A face from the past

Christmas 1992.

I had just come home for the holidays following my first semester at university. The family had gathered for the usual yuletide festivities. Dad quietly announced that he had something to tell us. He had received a rather startling phone call just after I had left for university in September, but he had wanted to tell us all to our faces and so he had waited for my return from Norwich.

My father, an only child, had been called by his half-sister.

His long-lost, black, half-sister, who he never knew existed until that moment.

Apparently my grandmother had been involved with a black American serviceman stationed near her home during the war. Needless to say the child, Mary, had been quickly packed off to a care home.

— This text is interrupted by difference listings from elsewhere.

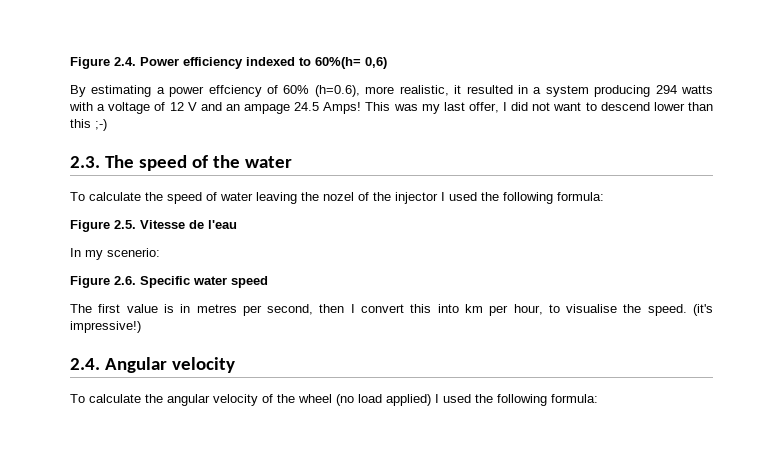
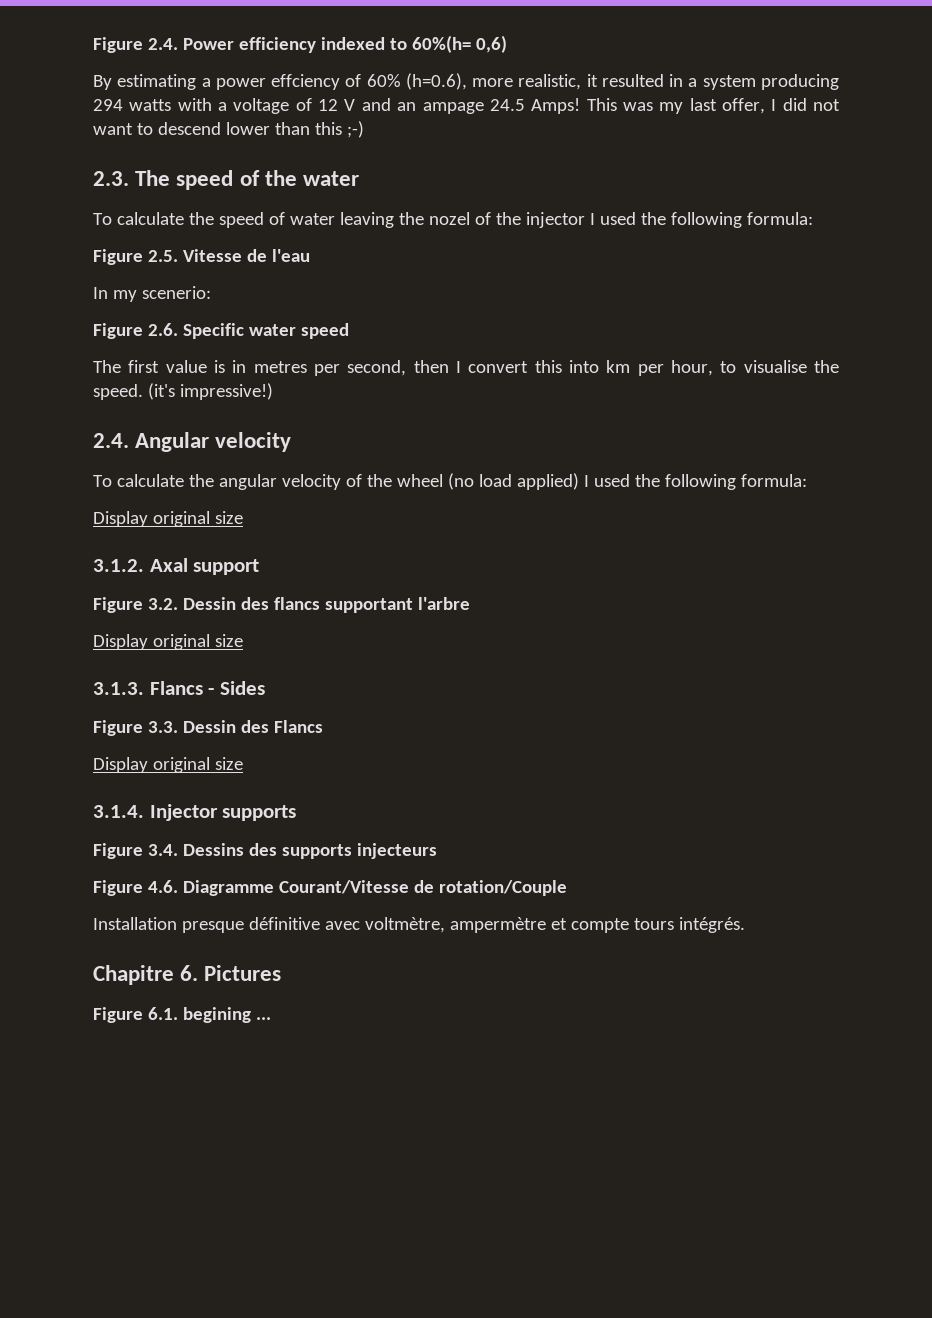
  To calculate the angular velocity of the wheel (no load applied) I used the following formula:
+ Display original size
+ 3.1.2. Axal support
+ Figure 3.2. Dessin des flancs supportant l'arbre
+ Display original size
+ 3.1.3. Flancs - Sides
+ Figure 3.3. Dessin des Flancs
+ Display original size
+ 3.1.4. Injector supports
+ Figure 3.4. Dessins des supports injecteurs
+ Figure 4.6. Diagramme Courant/Vitesse de rotation/Couple
+ Installation presque définitive avec voltmètre, ampermètre et compte tours intégrés.
+ Chapitre 6. Pictures
+ Figure 6.1. begining ...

Children born out of wedlock in small Devonshire towns were not to be spoken of, and illegitimate children of another race were to be hushed up and disposed of as quickly as possible.

This triggered something in my father’s memory – he recalled, as a small boy of maybe five or six years of age, seeing his mother in hospital, and a small, black, hairy head poking out from a blanket in the cot next to her bed. He thought nothing of it at the time, and obviously it was never explained or even spoken of again.

Mary had managed to track him down and eventually summoned up the courage to call him. Over the course of the following year or so they gradually got to know each other (and the rest of the family) through more phone calls, letters, and regular visits to our home. Despite her troubled early life involving various homes and institutions, none of them very pleasant, and constantly interrupted and incomplete schooling, she had made something of a life for herself and her partner, and was warm, friendly and funny, and seemed happy. As the initial period of discovery came to an end, the relationship settled into a more normal, less intense one of Christmas cards and less frequent, but still regular, calls.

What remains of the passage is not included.